But just as I was rolling into my driveway something came to mind that I want to capture. It has the feeling of a fleeting and incomplete thought though so I don't know where this will wind up.
Whenever we get ready to go intonation boot camp we pray that god would give us "advanced words" for that event and he's always there to do so. Now I don't to go too far here lest it turn into some kind of superstition but I realize today that we've seen something similar with soma in that we often see our first experience of a trip to be somehow a pre-taste of the trip in general, or at least a vivid picture that tells us were walking with god. At first I thought this trip lacked such an event but in hindsight I'm not so sure. The first meta-experience of e trip was how rushed I was trying to get out the door. I just couldn't seem to get things wrapped up. That sense of work-pressure was in fact a constant struggle for me in this trip and took me out most of Saturday as I was too focused on ND and barely felt like I was in gods will at all - I was clearly working and not walking. But the first real "experience" came when we stopped by County Cousins for dinner. I've come to really enjoy this place on i5 but when we arrived we were shuttled off into the lounge where our waitress, while nice enough in her fashion, was a kind of dirty old lady making constant lewd jokes. On the one hand you try to laugh it off but it was not the kind of holy spirit encounter I would have liked...or was it?
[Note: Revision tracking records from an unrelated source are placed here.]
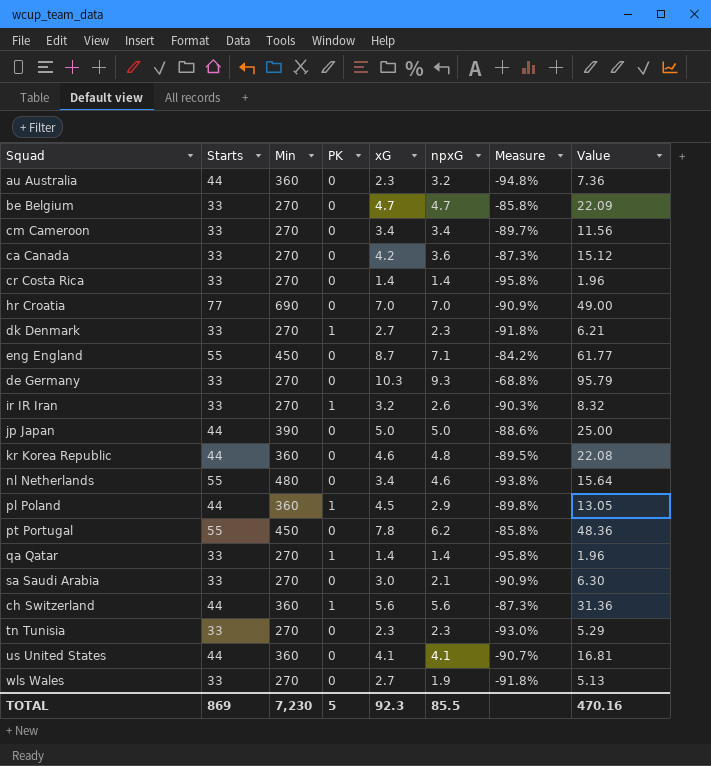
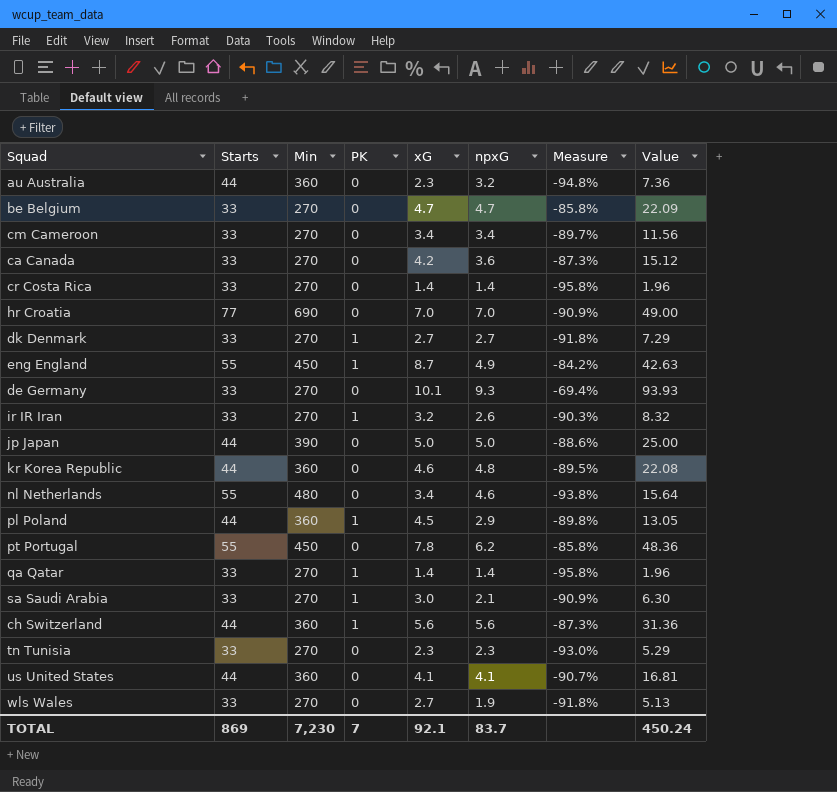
dk Denmark | npxG: 2.3 -> 2.7
dk Denmark | Value: 6.21 -> 7.29
eng England | PK: 0 -> 1
eng England | npxG: 7.1 -> 4.9
eng England | Value: 61.77 -> 42.63
de Germany | xG: 10.3 -> 10.1
de Germany | Measure: -68.8% -> -69.4%
de Germany | Value: 95.79 -> 93.93
sa Saudi Arabia | PK: 0 -> 1
TOTAL | PK: 5 -> 7
TOTAL | xG: 92.3 -> 92.1
TOTAL | npxG: 85.5 -> 83.7
TOTAL | Value: 470.16 -> 450.24

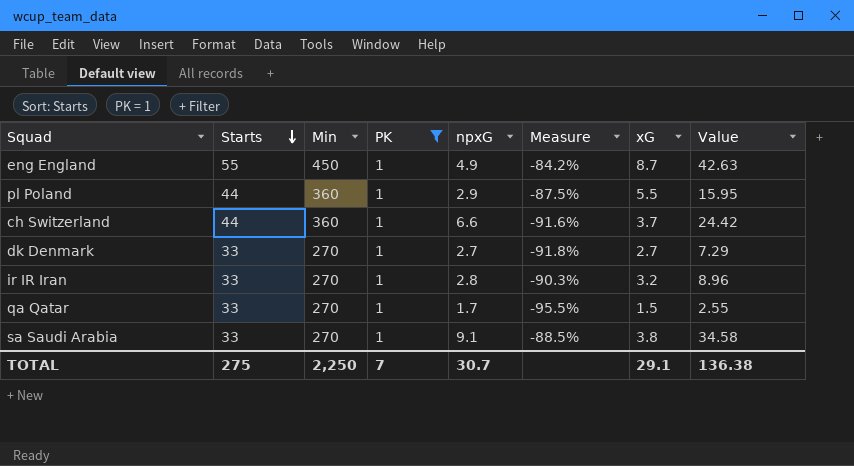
filter: none -> PK = 1
row order: none -> Starts descending
column xG | position: 5 -> 7
pl Poland | Measure: -89.8% -> -87.5%
pl Poland | xG: 4.5 -> 5.5
pl Poland | Value: 13.05 -> 15.95
ch Switzerland | npxG: 5.6 -> 6.6
ch Switzerland | Measure: -87.3% -> -91.6%
ch Switzerland | xG: 5.6 -> 3.7
ch Switzerland | Value: 31.36 -> 24.42
ir IR Iran | npxG: 2.6 -> 2.8
ir IR Iran | Value: 8.32 -> 8.96
qa Qatar | npxG: 1.4 -> 1.7
qa Qatar | Measure: -95.8% -> -95.5%
qa Qatar | xG: 1.4 -> 1.5
qa Qatar | Value: 1.96 -> 2.55
sa Saudi Arabia | npxG: 2.1 -> 9.1
sa Saudi Arabia | Measure: -90.9% -> -88.5%
sa Saudi Arabia | xG: 3.0 -> 3.8
sa Saudi Arabia | Value: 6.30 -> 34.58
TOTAL | Starts: 869 -> 275
TOTAL | Min: 7,230 -> 2,250
TOTAL | npxG: 83.7 -> 30.7
TOTAL | xG: 92.1 -> 29.1
TOTAL | Value: 450.24 -> 136.38

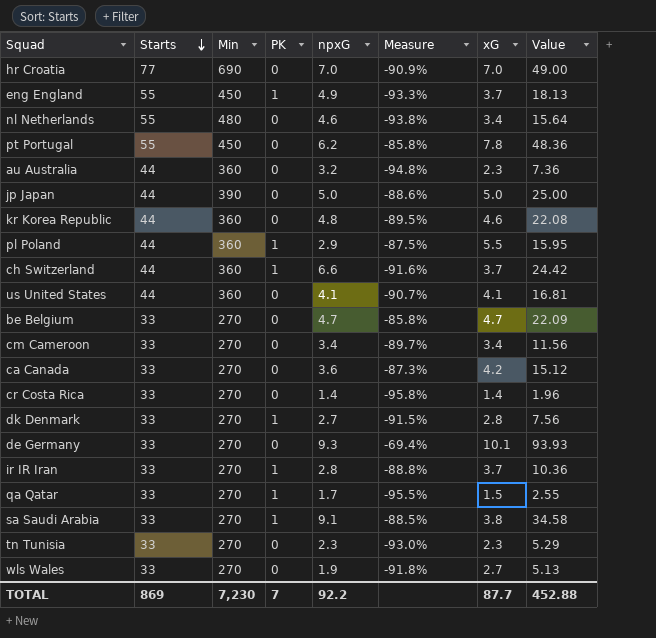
filter: PK = 1 -> none
eng England | Measure: -84.2% -> -93.3%
eng England | xG: 8.7 -> 3.7
eng England | Value: 42.63 -> 18.13
dk Denmark | Measure: -91.8% -> -91.5%
dk Denmark | xG: 2.7 -> 2.8
dk Denmark | Value: 7.29 -> 7.56
ir IR Iran | Measure: -90.3% -> -88.8%
ir IR Iran | xG: 3.2 -> 3.7
ir IR Iran | Value: 8.96 -> 10.36
TOTAL | Starts: 275 -> 869
TOTAL | Min: 2,250 -> 7,230
TOTAL | npxG: 30.7 -> 92.2
TOTAL | xG: 29.1 -> 87.7
TOTAL | Value: 136.38 -> 452.88

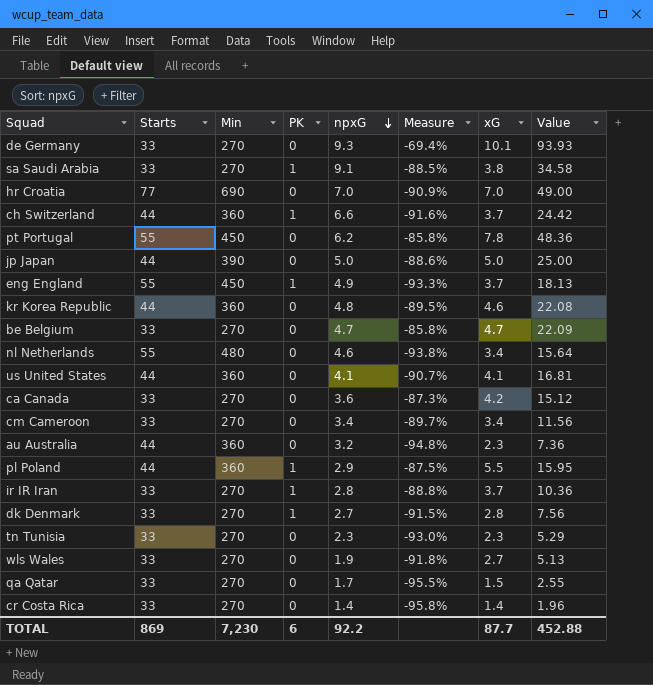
row order: Starts descending -> npxG descending
qa Qatar | PK: 1 -> 0
TOTAL | PK: 7 -> 6

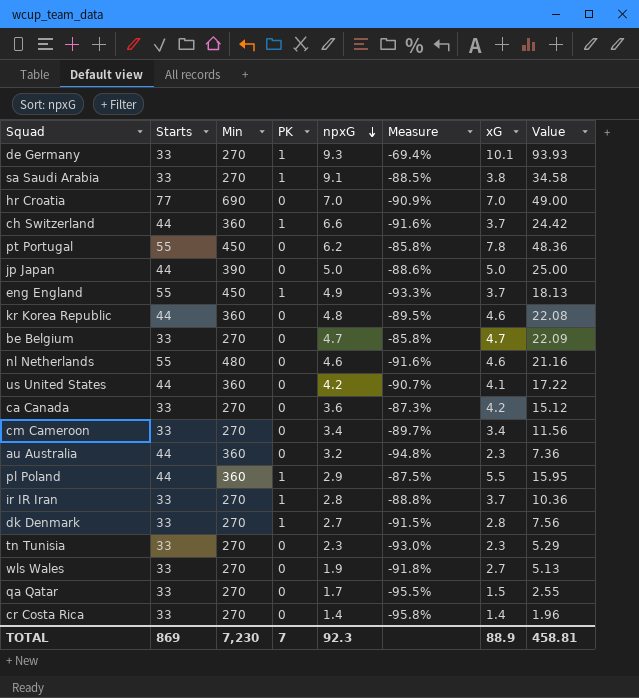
de Germany | PK: 0 -> 1
nl Netherlands | Measure: -93.8% -> -91.6%
nl Netherlands | xG: 3.4 -> 4.6
nl Netherlands | Value: 15.64 -> 21.16
us United States | npxG: 4.1 -> 4.2
us United States | Value: 16.81 -> 17.22
TOTAL | PK: 6 -> 7
TOTAL | npxG: 92.2 -> 92.3
TOTAL | xG: 87.7 -> 88.9
TOTAL | Value: 452.88 -> 458.81

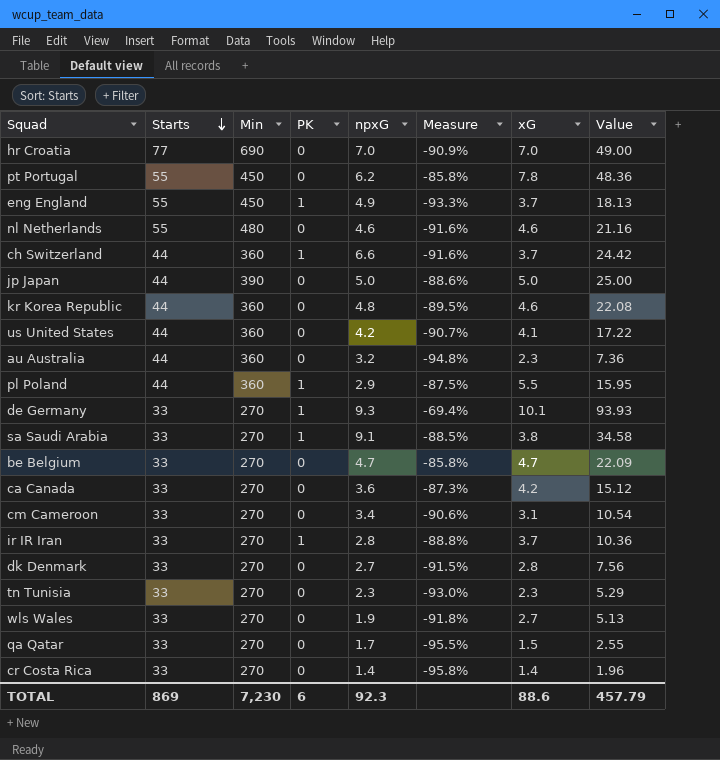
row order: npxG descending -> Starts descending
cm Cameroon | Measure: -89.7% -> -90.6%
cm Cameroon | xG: 3.4 -> 3.1
cm Cameroon | Value: 11.56 -> 10.54
dk Denmark | PK: 1 -> 0
TOTAL | PK: 7 -> 6
TOTAL | xG: 88.9 -> 88.6
TOTAL | Value: 458.81 -> 457.79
I've observed before that I don't feel like the gamer community is hostile to god, they just don't know him and in a sense they don't know any better. I think this waitress was like that. She wasn't evil in any sense that I saw, just worldy - in fact very much like the kind of person Jesus got grief for hanging out with. And in that way she was like a focused in-your-face picture of what we s at PAX all weekend. People whose hope rests often in distraction and something like grave humor - you might as well laugh lest we cry our eyes out.
It made for a couple of days that felt thirsty but I was IN it all, as opposed to being separate, maybe to help me remember what that feeling is like. I wasn't feeling oppressed or opposed or anything like that, just dry. Vaguely missing something though I didn't know what.
Perhaps god was showing my something this weekend that I almost missed entirely.
Then again, maybe not...still need to chew on it.